O presidente dos Estados Unidos, Donald Trump, afirmou nesta terça-feira (16) que o Estreito de Ormuz será “totalmente reaberto” a partir de sexta-feira (19), quando EUA e Irã assinarão formalmente o acordo para o fim da guerra no Oriente Médio.
Estados Unidos e Irã anunciaram no fim de semana que chegaram a um acordo para colocar fim à guerra que travam há mais de três meses no Oriente Médio e afirmaram que firmarão presencialmente o texto em uma cerimônia em Genebra, na Suíça, nesta sexta.
Um dos pontos do acordo prevê a reabertura total do Estreito de Ormuz para o tráfego naval, que o Irã fechou parcialmente como retaliação aos ataques dos EUA e de Israel que deram início à guerra. Como o texto do acordo ainda não foi oficialmente divulgado, ainda não se sabia a partir de quando ocorreria a abertura.
Nesta sexta, Trump disse que a abertura será total e imediata na sexta. O presidente norte-americano afirmou ainda que o acordo garante “claramente que o Irã não terá armas nucleares”.
O que se sabe do acordo?
O anúncio do acordo de paz entre Estados Unidos e Irã não significa o fim automático do conflito entre os dois países.
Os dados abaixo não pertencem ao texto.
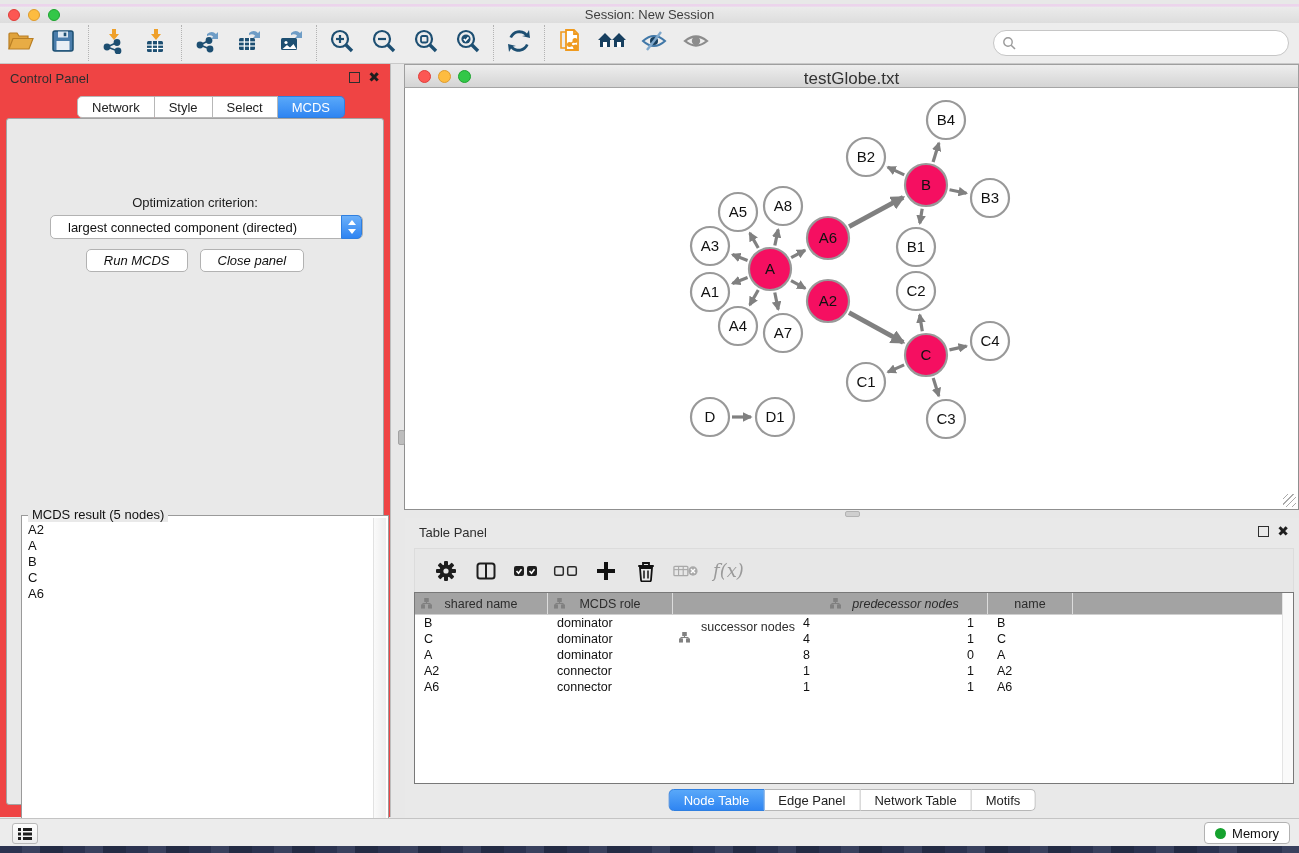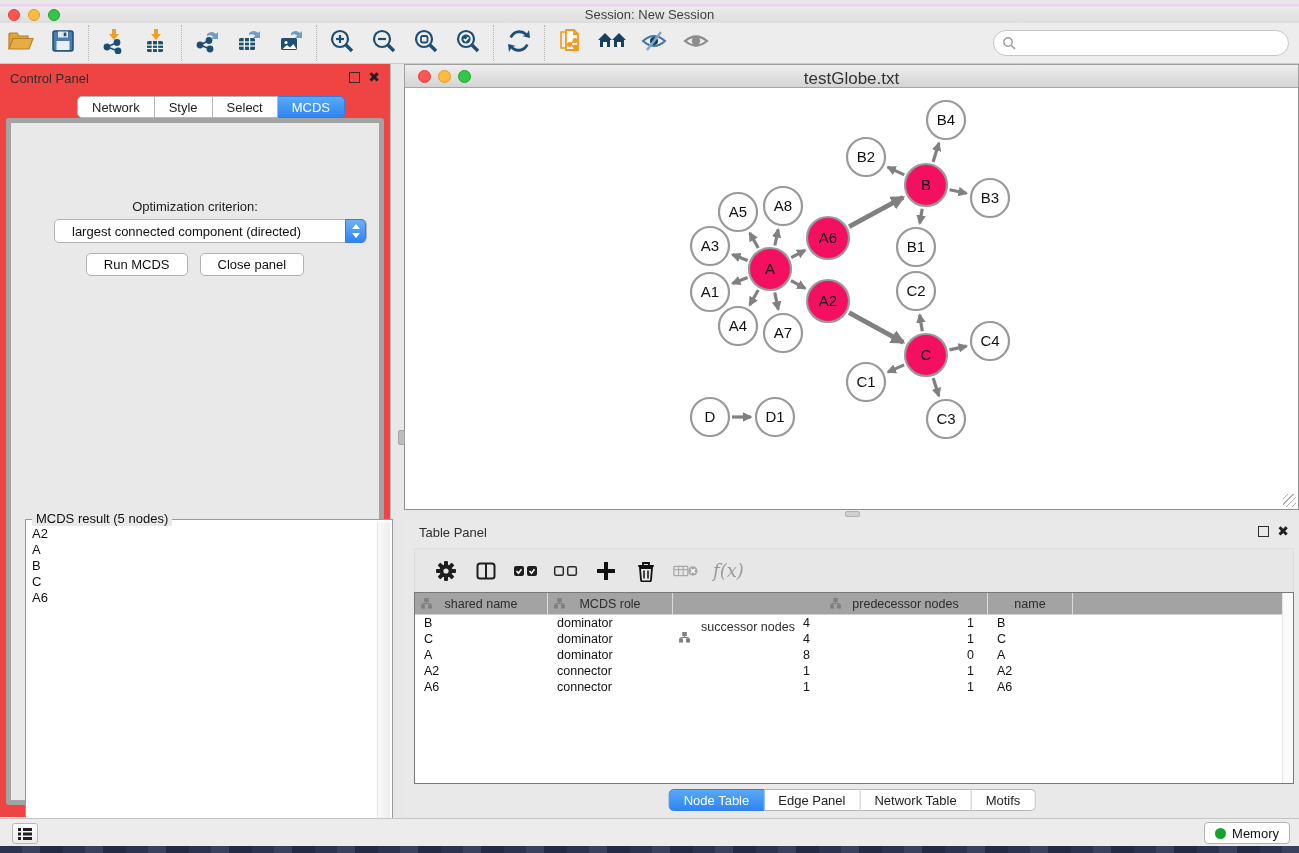--- a/index.html
+++ b/index.html
@@ -45,7 +45,7 @@
   .cp-tabs { left:77px; top:32px; }
 
   .tab-content { position:absolute; left:6px; right:6px; top:54px; bottom:12px;
-    border:5px solid #a3a3a3; border-radius:3px; background:#e9e9e9; }
+    border:1px solid #a3a3a3; border-radius:3px; background:#e9e9e9; }
   .opt-label { position:absolute; left:0; right:0; top:76px; text-align:center; font-size:13px; color:#1c1c1c; }
   .combo { position:absolute; left:43px; top:96px; width:313px; height:24px; background:#fff;
     border:1px solid #b2b2b2; border-radius:5px; }

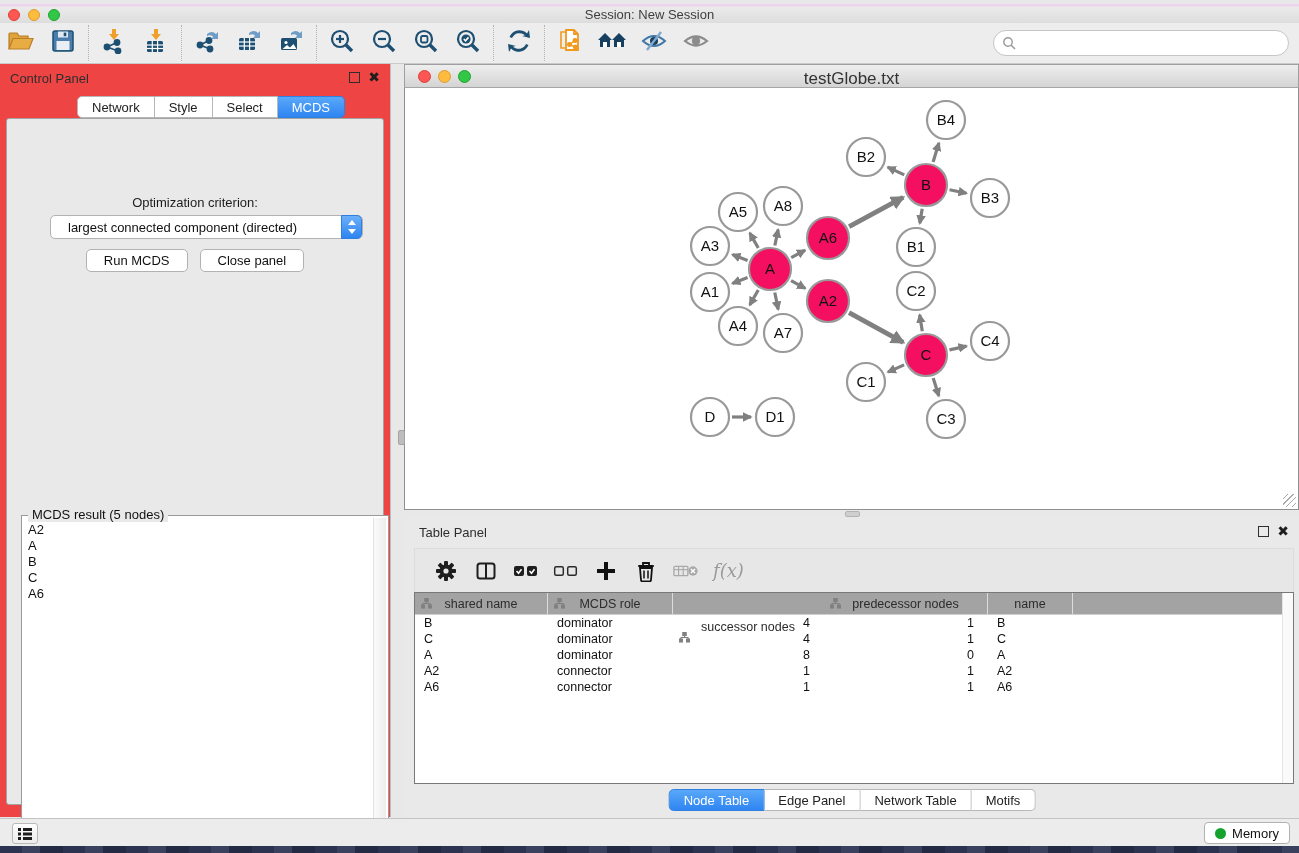--- a/index.html
+++ b/index.html
@@ -58,7 +58,7 @@
   .combo .step:after { bottom:4px; border-top:5px solid #fff; }
   .btnrow { position:absolute; left:0; right:0; top:130px; display:flex; justify-content:center; gap:12px; }
   .pushbtn { height:23px; padding:0 17px; font-size:13px; color:#111; background:#fff;
-    border:1px solid #b2b2b2; border-radius:5px; line-height:21px; }
+    border:1px solid #b2b2b2; border-radius:5px; line-height:21px;font-style:italic; }
 
   .groupbox { position:absolute; left:14px; top:396px; width:368px; height:338px;
     border:1px solid #9a9a9a; background:#fff; }

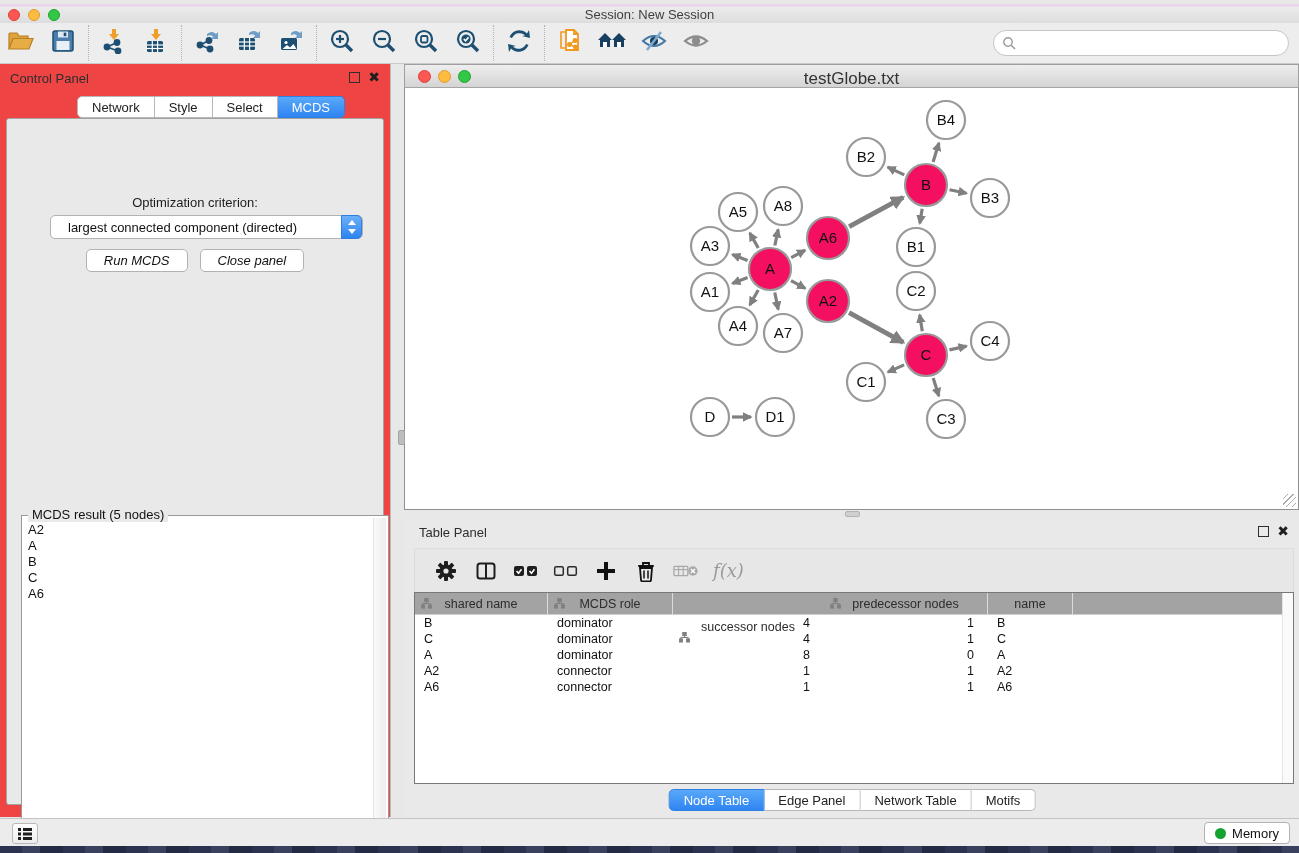--- a/index.html
+++ b/index.html
@@ -555,7 +555,7 @@
               </svg></span>
             <span>successor nodes</span>
           </div>
-          <div class="th" style="width: 164px;">
+          <div class="th" style="width: 164px; font-style: italic;">
             <span class="fork"><svg width="11" height="11" viewBox="0 0 11 11">
                 <g stroke="#808080" stroke-width="1.1" fill="none">
                   <rect x="3.8" y="0.5" width="3.4" height="3" fill="#808080"></rect>

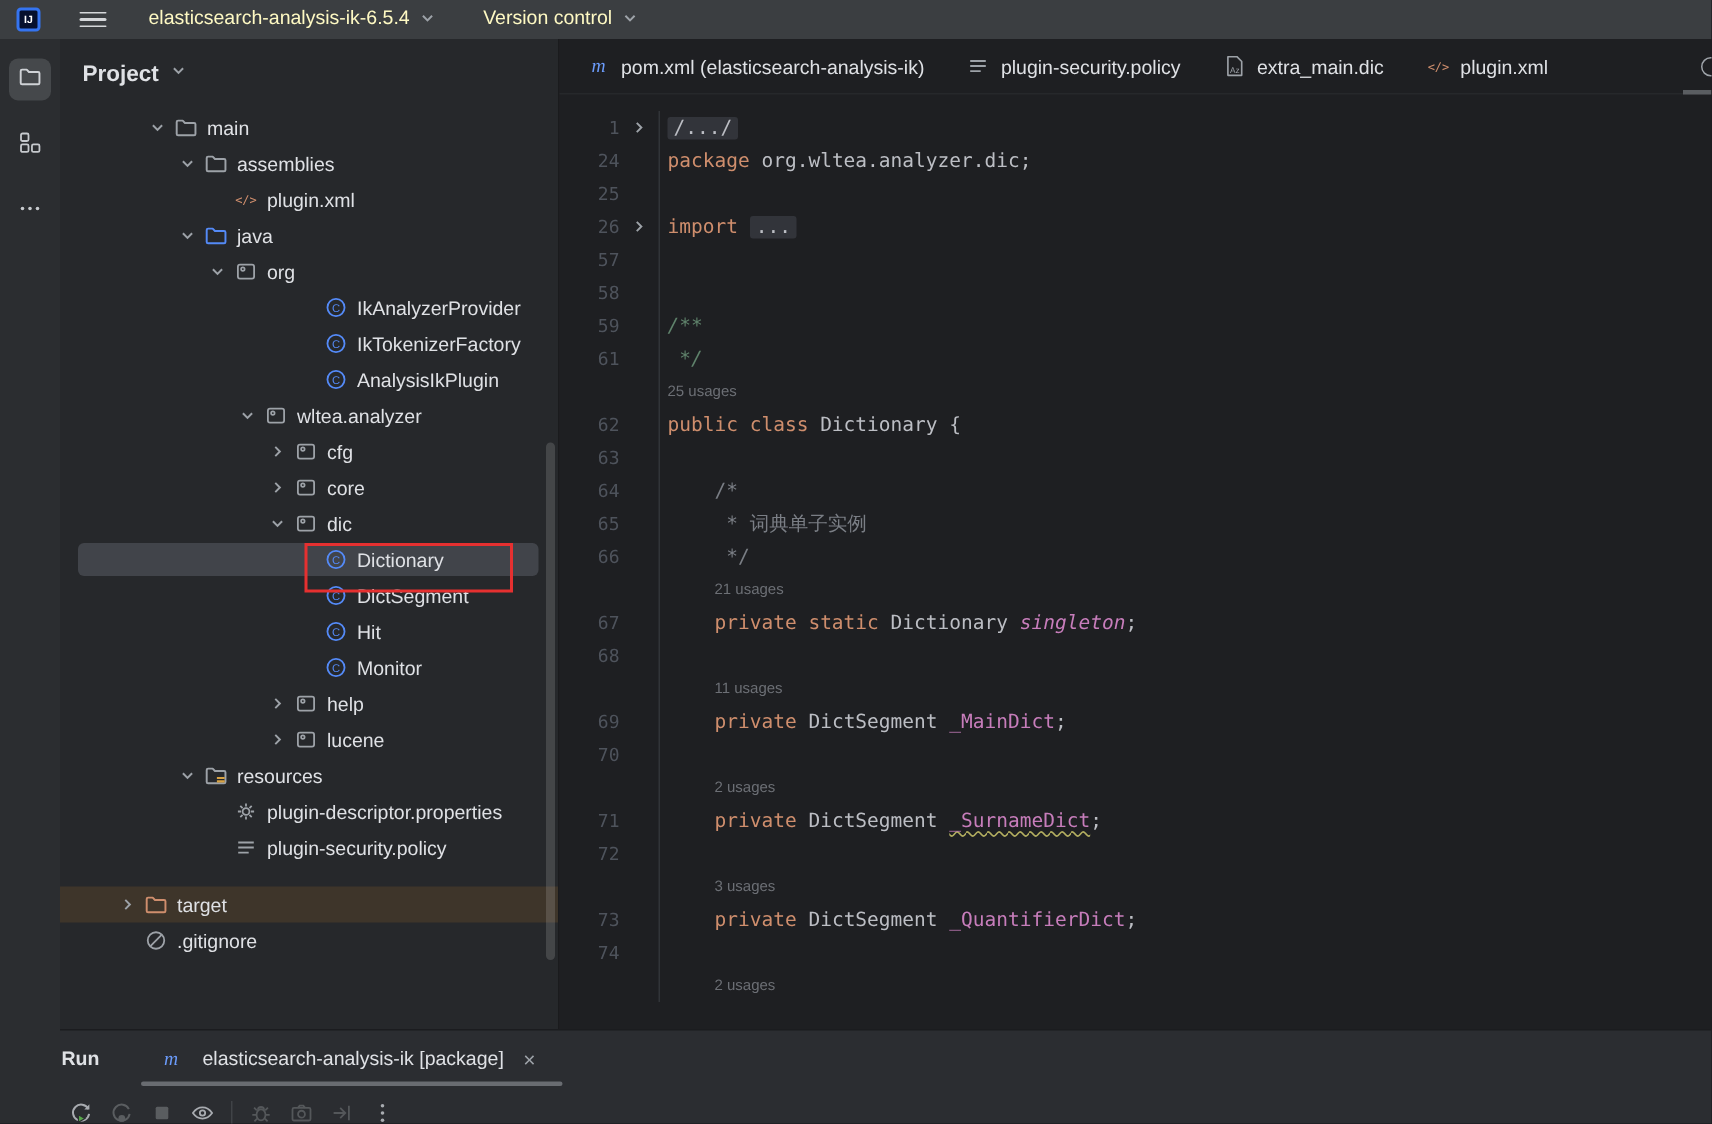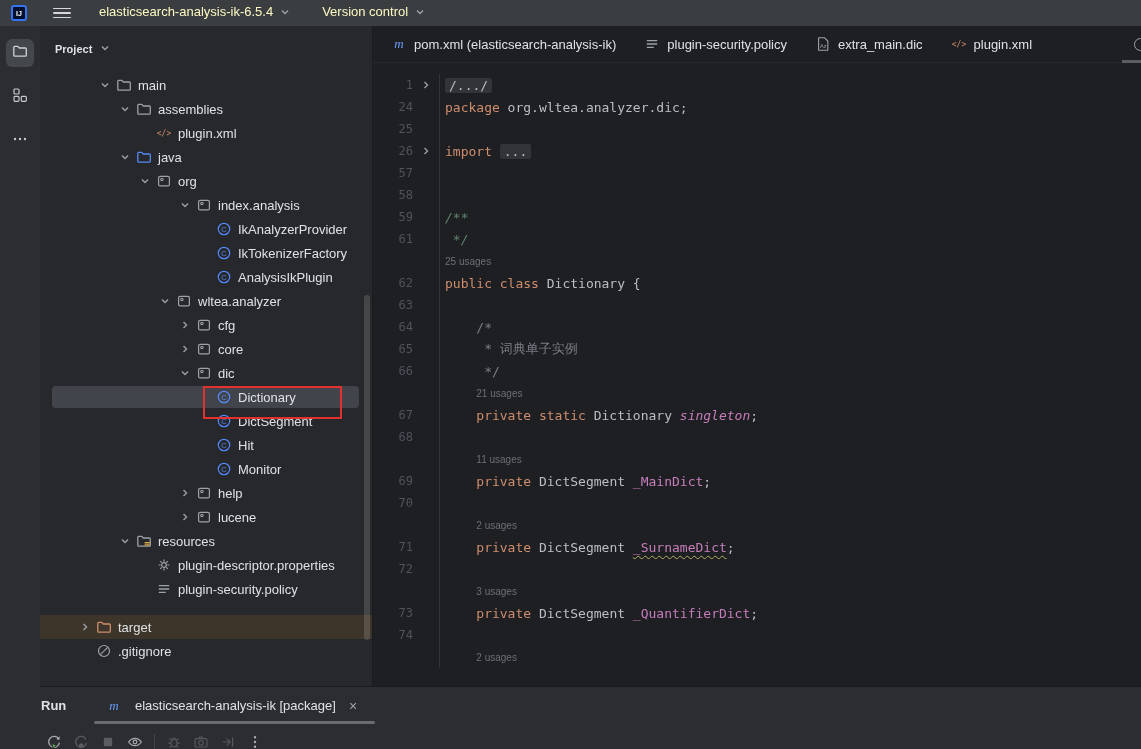--- a/index.html
+++ b/index.html
@@ -29,7 +29,7 @@
 
   
   #project-panel { width:333px; background:#26282b; position:relative; flex-shrink:0; border-right:1px solid #1a1b1d; }
-  #panel-header { height:46px; display:flex; align-items:center; padding-left:15px; gap:6px; font-size:11px; font-weight:700; color:#dfe1e5; }
+  #panel-header { height:46px; display:flex; align-items:center; padding-left:15px; gap:6px; font-size:15px; font-weight:700; color:#dfe1e5; }
   #tree { position:absolute; top:47px; left:0; right:0; }
   .trow { height:24px; display:flex; align-items:center; position:relative; font-size:13px; white-space:nowrap; cursor:pointer; }
   .trow.selected::before { content:""; position:absolute; left:12px; right:13px; top:1px; bottom:1px;

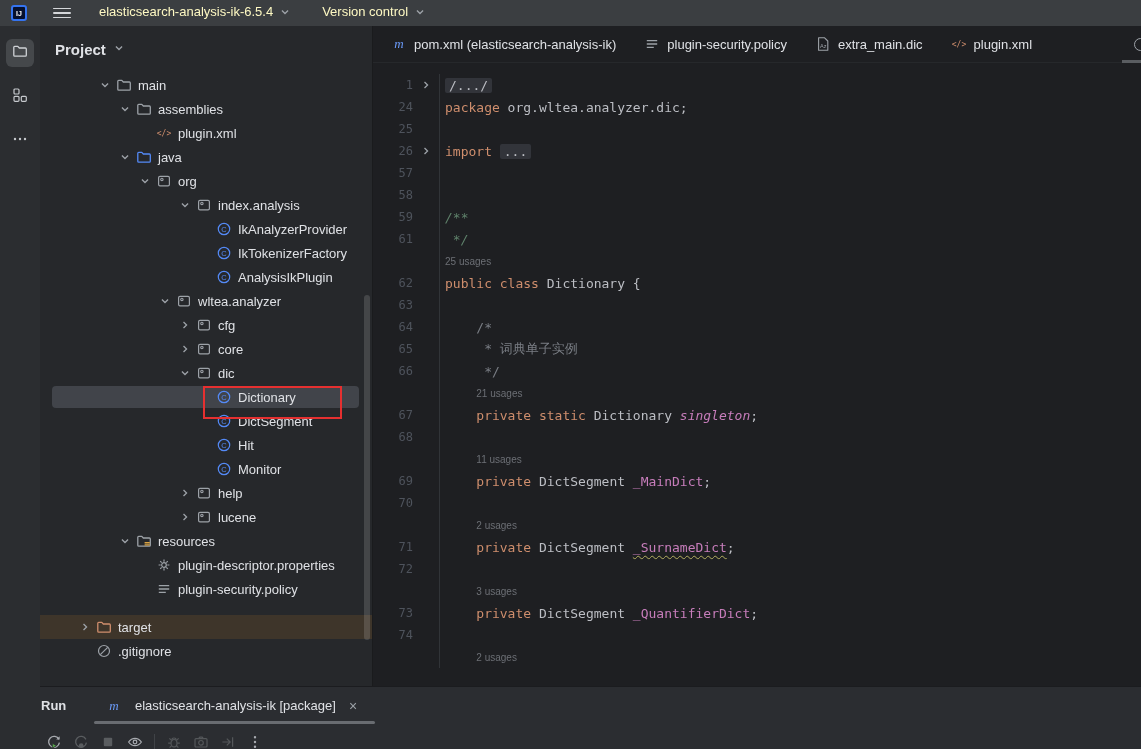--- a/index.html
+++ b/index.html
@@ -198,20 +198,6 @@
               </span>
     <span class="tlabel">org</span>
   </div>
-  <div class="trow" style="padding-left:138px">
-    <span class="chev">
-                <svg width="14" height="14" viewBox="0 0 16 16" fill="none">
-                  <path d="M4.5 6.3 8 9.8l3.5-3.5" stroke="#9da2a8" stroke-width="1.5"></path>
-                </svg>
-              </span>
-    <span class="ticon">
-                <svg width="16" height="16" viewBox="0 0 16 16" fill="none" xmlns="http://www.w3.org/2000/svg">
-                  <rect x="2.6" y="3.4" width="10.8" height="9.4" rx="1.4" stroke="#9da2a8" stroke-width="1.2"></rect>
-                  <circle cx="5.9" cy="6.4" r="1.2" stroke="#9da2a8" stroke-width="1.1"></circle>
-                </svg>
-              </span>
-    <span class="tlabel">index.analysis</span>
-  </div>
   <div class="trow" style="padding-left:158px">
     <span class="chev"></span>
     <span class="ticon">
Pelo contrário: ainda há algumas etapas até o desfecho completo, dúvidas sobre o Estreito de Ormuz e, principalmente, informações conflitantes de ambos os lados.
É o fim da guerra?
Esse é o intuito final do acordo, segundo as duas partes, mas não, a guerra ainda não acabou. O acordo prevê, inicialmente, um cessar-fogo — ou seja, uma trégua nos ataques, e não o fim definitivo deles.
Esse cessar-fogo duraria enquanto as duas partes discutem o ponto-chave das tratativas, ainda em aberto: o futuro do programa nuclear iraniano. O acordo, segundo Teerã, prevê que negociadores dos dois lados chegarão a um consenso em um prazo de até 60 dias.
Aí, sim, a guerra terminaria, se tudo correr conforme o planejado.
Mas o tema é espinhoso, e, por isso, EUA e Irã estariam longe de um consenso.
O governo Trump quer que Irã encerre por completo seu programa nuclear, que Washington diz servir para criar armas nucleares — este foi, inclusive, o principal argumento de Trump para atacar o Irã em 28 de fevereiro, dando início à guerra.
Teerã, no entanto, nega e diz que o programa é usado exclusivamente para fins civis.
Quando o acordo foi assinado? E por quem?
Anunciado no domingo (14), o acordo de paz foi assinado pelo presidente dos EUA, Donald Trump, seu vice, J.D. Vance, e pelo presidente do Parlamento do Irã, Mohammad Ghalibaf, que recebeu autorização do líder supremo iraniano para a assinatura.
Ghalibaf é ainda o chefe da comitiva de negociadores do Irã e uma das figuras centrais da política do país.
A assinatura, no entanto, foi feita de forma virtual, segundo o governo dos EUA. Os dois países ainda assinarão o termo de forma presencial em uma cerimônia marcada para sexta-feira (19) em Genebra, na Suíça.
Só então, para o Irã, haverá de fato um acordo — por enquanto, Teerã chama o texto virtualmente assinado de memorando de entendimento.
Quando o acordo começa a valer?
De forma prática, o acordo já tem validade — nesta segunda-feira, inclusive, os conflitos no Líbano, que integra o acordo, diminuíram, segundo autoridades.
O Irã, no entanto, não deixou claro se os termos já entraram em vigor. O Hezbollah, grupo terrorista contra quem Israel luta em território libanês, afirmou nesta segunda que Teerã pediu para adiar a assinatura do acordo, que ocorreria neste fim de semana, para sexta-feira com o intuito de observar se os rivais cumpririam os termos ao longo da semana.
A implementação oficial de todas as contrapartidas técnicas e jurídicas também valerá a partir da assinatura presencial na sexta-feira.